- Items from a dataset
---*---

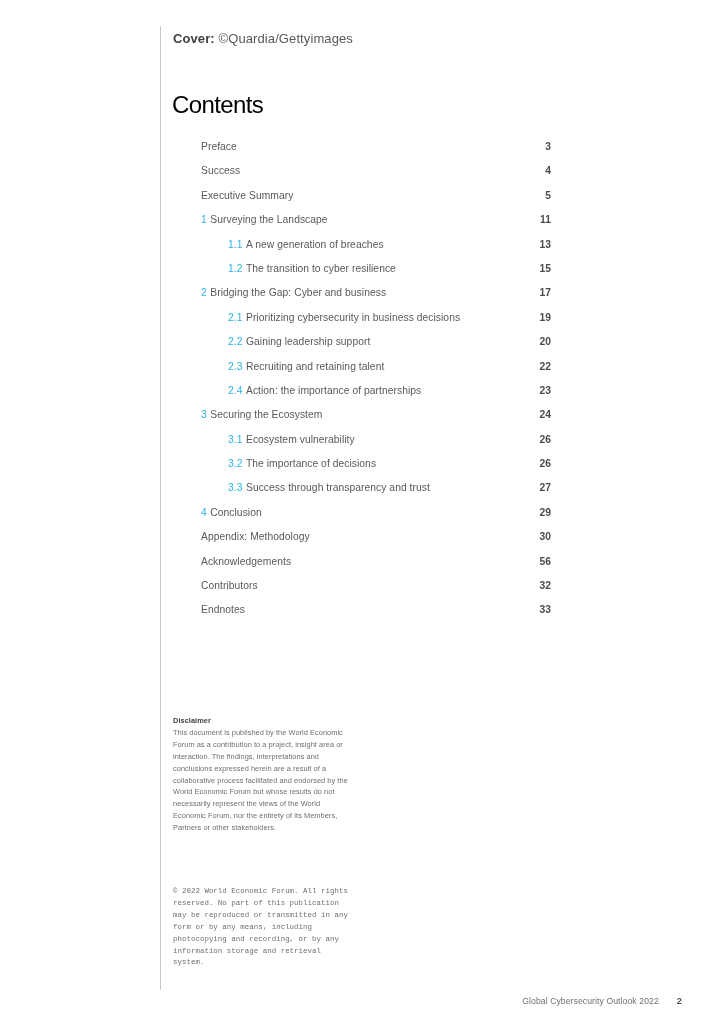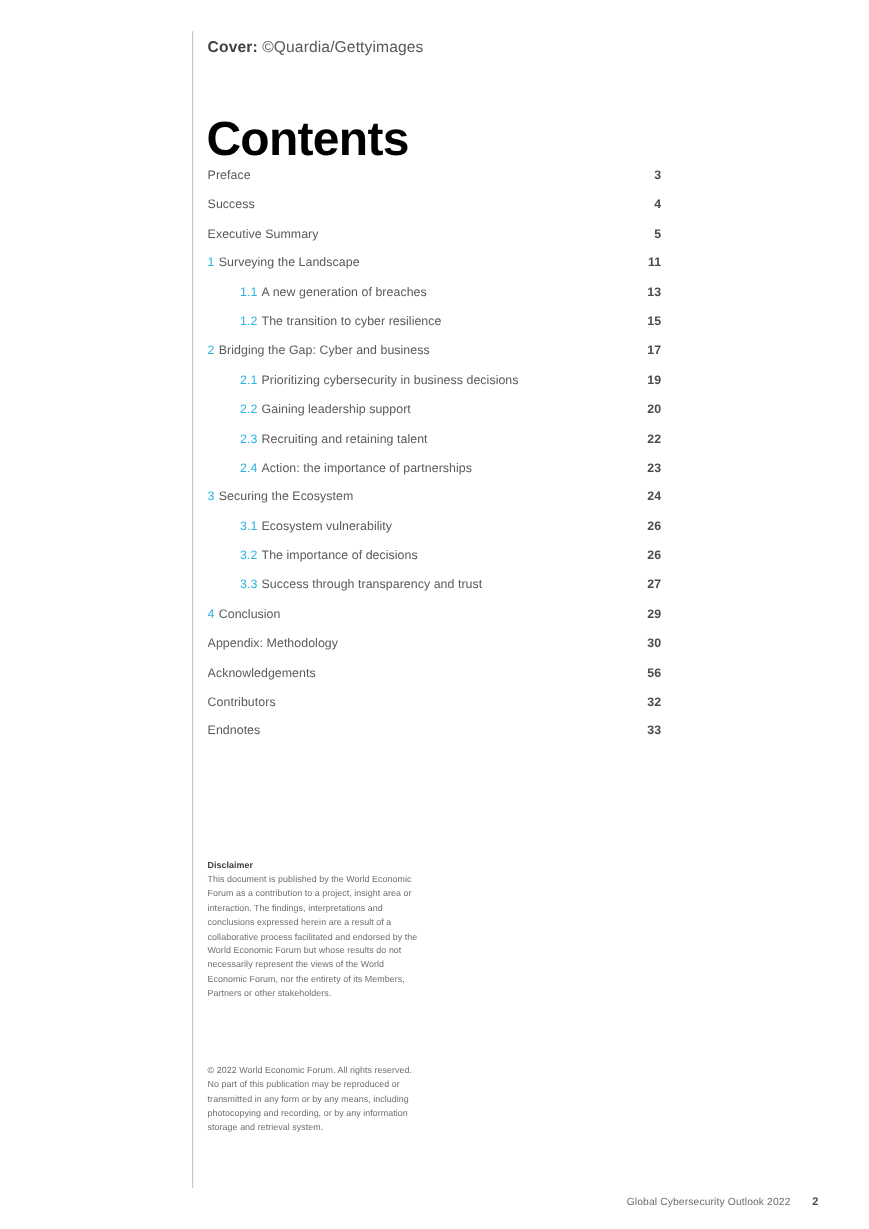--- a/index.html
+++ b/index.html
@@ -43,23 +43,23 @@
   }
   .cover-credit .lbl {
     font-weight: bold;
     color: #404040;
   }
 
   .page-title {
     position: absolute;
     left: 172px;
     top: 69px;
-    font-size: 40px;
+    font-size: 24px;
     line-height: 40px;
-    font-weight: bold;
+    font-weight: normal;
     letter-spacing: -0.6px;
     color: #000000;
   }
 
   
   .toc {
     position: absolute;
     left: 173px;
     top: 141px;
     width: 378px;
@@ -69,20 +69,21 @@
     align-items: baseline;
     height: 24.4px;
     font-size: 10.3px;
     color: #58595b;
     letter-spacing: 0.05px;
   }
   .toc-row .label {
     flex: 1 1 auto;
     white-space: nowrap;
     overflow: hidden;
+    margin-left: 28px;
   }
   .toc-row .num {
     color: #2bb3e3;
     margin-right: 3.5px;
   }
   .toc-row .pagenum {
     flex: 0 0 auto;
     width: 30px;
     text-align: right;
     font-weight: bold;
@@ -102,21 +103,21 @@
     line-height: 11.9px;
     color: #6d6e71;
     letter-spacing: 0.05px;
   }
   .disclaimer { top: 715px; }
   .disclaimer .heading {
     font-weight: bold;
     color: #3f3f41;
     display: block;
   }
-  .copyright { top: 886px; }
+  .copyright { top: 886px; font-family: Liberation Mono, monospace; }
 
   
   .footer {
     position: absolute;
     right: 42px;
     bottom: 18px;
     display: flex;
     align-items: baseline;
     font-size: 8.6px;
     color: #6d6e71;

---*---

- THE PROBLEM
Only the count, nothing else: how many lines of the records hold the word "disclaimer"?

- TASK ANSWER
2